DougL (frmrly: Conservatively Liberal)
@Comrade Luke:
My sis graduated from Gonzaga too. You were there from ’85-’89? I wouldn’t be surprised if we have seen each other somewhere there. At the time I lived on the north side of Spokane (Cook St.) and worked at Sun Runner (Medical Lake area). We (wife & I ) have family and friends all over Spokane and drove it extensively. We moved to the south coast of Oregon in ’92 and haven’t missed Spokane one bit. Every time we go visit family I am reminded every time I drive through the town as to why I am glad we left.

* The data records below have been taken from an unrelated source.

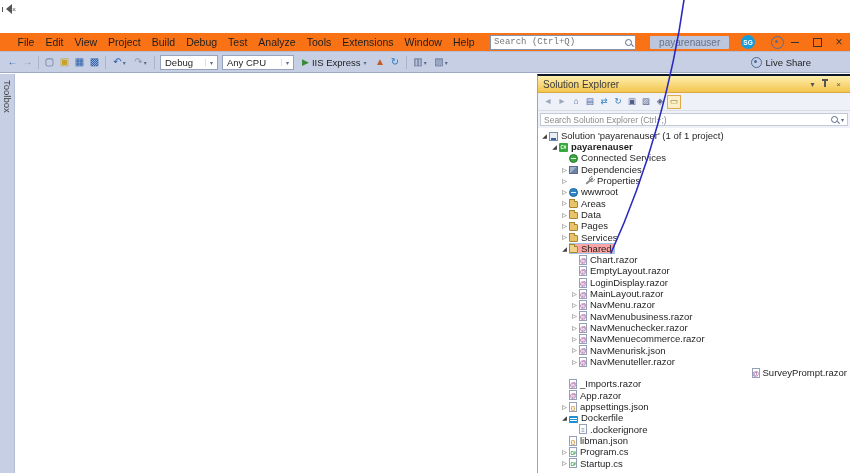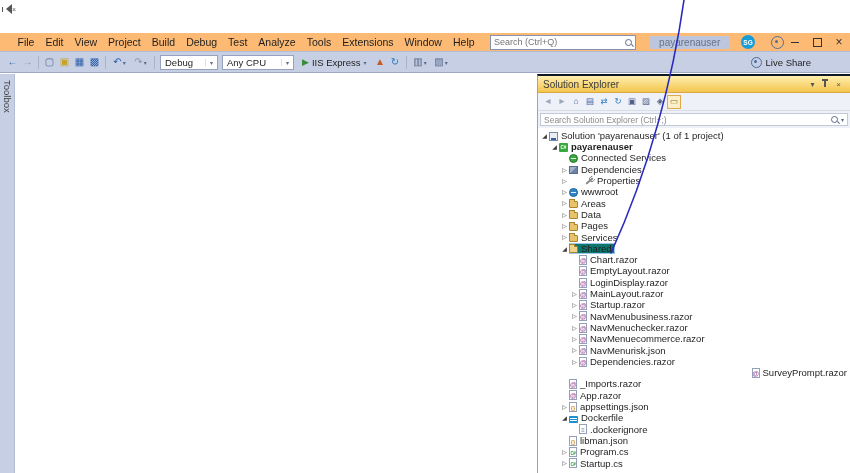--- a/index.html
+++ b/index.html
@@ -7,26 +7,26 @@
        font-family:"Liberation Sans", sans-serif;color:#1E1E1E;}
   .abs{position:absolute;}
 
   
   #mute{left:2px;top:3px;width:14px;height:12px;display:flex;align-items:center;}
   #mute .spk-box{width:3px;height:5px;background:#555;}
   #mute .spk-tri{width:0;height:0;border:5px solid transparent;border-right:6px solid #555;margin-left:-2px;}
   #mute .spk-x{font-size:7px;color:#555;margin-left:0px;}
 
   
-  #titlebar{left:0;top:33px;right:0;height:19px;background:#fdba74;border-bottom:1px solid #B2BCD4;
+  #titlebar{left:0;top:33px;right:0;height:19px;background:#f97316;border-bottom:1px solid #B2BCD4;
             display:flex;align-items:center;padding-left:12px;box-sizing:border-box;}
   #menus{display:flex;align-items:center;height:100%;}
   .menu-item{font-size:10.5px;padding:0 5.5px;line-height:19px;}
   #ide-search{margin-left:10px;width:138px;height:13px;background:#FFF;border:1px solid #8593AE;
-              display:flex;align-items:center;justify-content:space-between;padding:0 3px;}
+              display:flex;align-items:center;justify-content:space-between;padding:0 3px;font-family:Liberation Mono, monospace;}
   #ide-search .ph{font-size:9px;color:#767676;}
   .mag{width:5px;height:5px;border:1px solid #5A6B8C;border-radius:50%;position:relative;flex:none;}
   .mag::after{content:"";position:absolute;width:3px;height:1px;background:#5A6B8C;transform:rotate(45deg);right:-3px;bottom:-1px;}
   #win-title{margin-left:14px;font-size:10px;color:#66718C;background:#BCC6DC;padding:1px 9px;border-radius:1px;}
   #tb-spacer{flex:1;}
   #avatar{width:14px;height:14px;border-radius:50%;background:#189CD8;color:#FFF;font-size:6.5px;font-weight:bold;
           display:flex;align-items:center;justify-content:center;}
   #feedback{width:11px;height:11px;border:1px solid #5A6B8C;border-radius:50%;margin-left:16px;position:relative;}
   #feedback::after{content:"";position:absolute;left:3px;top:3px;width:3px;height:3px;background:#5A6B8C;border-radius:50%;}
   .win-btn{width:22px;height:19px;display:flex;align-items:center;justify-content:center;}
@@ -81,21 +81,21 @@
   #se-search{height:17px;flex:none;background:#EEF1F7;display:flex;align-items:center;padding:1px 2px;box-sizing:border-box;}
   #se-search .se-box{flex:1;height:13px;background:#FFF;border:1px solid #C3C9D9;display:flex;align-items:center;
                      padding:0 3px;box-sizing:border-box;}
   #se-search .ph{font-size:8.5px;color:#8A8A8A;flex:1;white-space:nowrap;overflow:hidden;}
   #se-search .caret{font-size:6px;color:#5A6B8C;margin-left:3px;}
 
   
   #tree{flex:1;overflow:hidden;padding-top:2px;font-size:9.5px;background:#FFF;}
   .row{height:11.3px;display:flex;align-items:center;white-space:nowrap;}
   .row .item{display:flex;align-items:center;height:100%;padding-right:3px;}
-  .row.selected .item{background:#0f766e;outline:1px solid #9FC6E8;outline-offset:-1px;}
+  .row.selected .item{background:#fca5a5;outline:1px solid #9FC6E8;outline-offset:-1px;}
   .row.bold .lbl{font-weight:bold;}
   .arrow{width:9px;flex:none;text-align:center;font-size:6px;color:#3B3B3B;line-height:1;}
   .arrow.collapsed::before{content:"▷";}
   .arrow.expanded::before{content:"◢";}
   .lbl{color:#1E1E1E;line-height:1;}
 
   .t-icon{position:relative;display:inline-block;flex:none;margin-right:3px;width:9px;height:10px;box-sizing:border-box;}
   .folder-icon,.folder-open-icon{height:7px;margin-top:2px;border-radius:1px;border:1px solid #A8862F;}
   .folder-icon{background:#E8C36A;}
   .folder-open-icon{background:#F1D489;}
@@ -394,21 +394,21 @@
         <span class="arrow collapsed"></span>
         <span class="item">
           <span class="t-icon razor-file-icon"></span>
           <span class="lbl">MainLayout.razor</span>
         </span>
       </div>
       <div class="row" style="padding-left: 32px;">
         <span class="arrow collapsed"></span>
         <span class="item">
           <span class="t-icon razor-file-icon"></span>
-          <span class="lbl">Startup.razor</span>
+          <span class="lbl">NavMenu.razor</span>
         </span>
       </div>
       <div class="row" style="padding-left: 32px;">
         <span class="arrow collapsed"></span>
         <span class="item">
           <span class="t-icon razor-file-icon"></span>
           <span class="lbl">NavMenubusiness.razor</span>
         </span>
       </div>
       <div class="row" style="padding-left: 32px;">
@@ -429,21 +429,21 @@
         <span class="arrow collapsed"></span>
         <span class="item">
           <span class="t-icon razor-file-icon"></span>
           <span class="lbl">NavMenurisk.json</span>
         </span>
       </div>
       <div class="row" style="padding-left: 32px;">
         <span class="arrow collapsed"></span>
         <span class="item">
           <span class="t-icon razor-file-icon"></span>
-          <span class="lbl">Dependencies.razor</span>
+          <span class="lbl">NavMenuteller.razor</span>
         </span>
       </div>
       <div class="row" style="padding-left: 32px; justify-content: flex-end;">
         <span class="arrow"></span>
         <span class="item">
           <span class="t-icon razor-file-icon"></span>
           <span class="lbl">SurveyPrompt.razor</span>
         </span>
       </div>
       <div class="row" style="padding-left: 22px;">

It may be the leftest part of eastern Washington but that ain’t saying much, it’s a pretty damned conservative town. One thing I never tire of is how flat and brown the prairie is coming into Spokane eastbound on I-90. As you approach Geiger Hill the road rises and as you crest the hill and start down you finally see the whole town spread out in the valley below. While I can’t stand the town the view coming in to it is really nice.
@YellowJournalism:
Wazzu? I used to go there for the concerts and it’s a great place to party out. Nice trip down from Spokane as long as you can avoid the State Troopers. When there were no helmet laws my favorite cap to wear in cool weather was a WSU ski cap (burgandy/silver if I remember right). I was even wearing it when I wrecked my motorcycle on the Pullman Highway…lol! Only got a bloody nose out of it though.
I hope Gregiore can put the brakes on the fuckwit AG up there. I am glad I live in Oregon, no stupid shit like that here.
sparky
@ds: i agree with you–mostly.
not sure i agree with you about IC; Wickard, et al., are jokes and everyone pretty much understands that. i understand Lopez and the other recent CC (and 11th amendment) cases to say, ok, so far but no further. as to involvement, i would think Medicare and Medicaid would be the relevant standards; the difference here is that this is compulsory. you can’t claim with a straight face that this is like buying a house because you are forced to pay one way or the other. (and as you point out, the states have far broader powers than the federal government in some areas, so the analogy to auto insurance is wrong.) Wickard aside, most federal spending (and CC power) has always been predicated on the fiction that the states (not individuals) may opt out if they wish (e.g., stimulus funding). no such opt out is present here.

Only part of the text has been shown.